* Work instruction:
Take the line with "[185,372,198,384] 2. -> [569,416,591,430] *2." and all lines after it, through the end of the records below, and repeat them exactly.

* Exercise data:
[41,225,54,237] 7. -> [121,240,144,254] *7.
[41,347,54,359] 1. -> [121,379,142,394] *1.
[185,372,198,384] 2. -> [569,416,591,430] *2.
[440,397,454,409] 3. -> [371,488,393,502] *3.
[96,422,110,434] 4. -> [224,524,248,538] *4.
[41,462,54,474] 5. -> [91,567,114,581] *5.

* Result for this task:
[185,372,198,384] 2. -> [569,416,591,430] *2.
[440,397,454,409] 3. -> [371,488,393,502] *3.
[96,422,110,434] 4. -> [224,524,248,538] *4.
[41,462,54,474] 5. -> [91,567,114,581] *5.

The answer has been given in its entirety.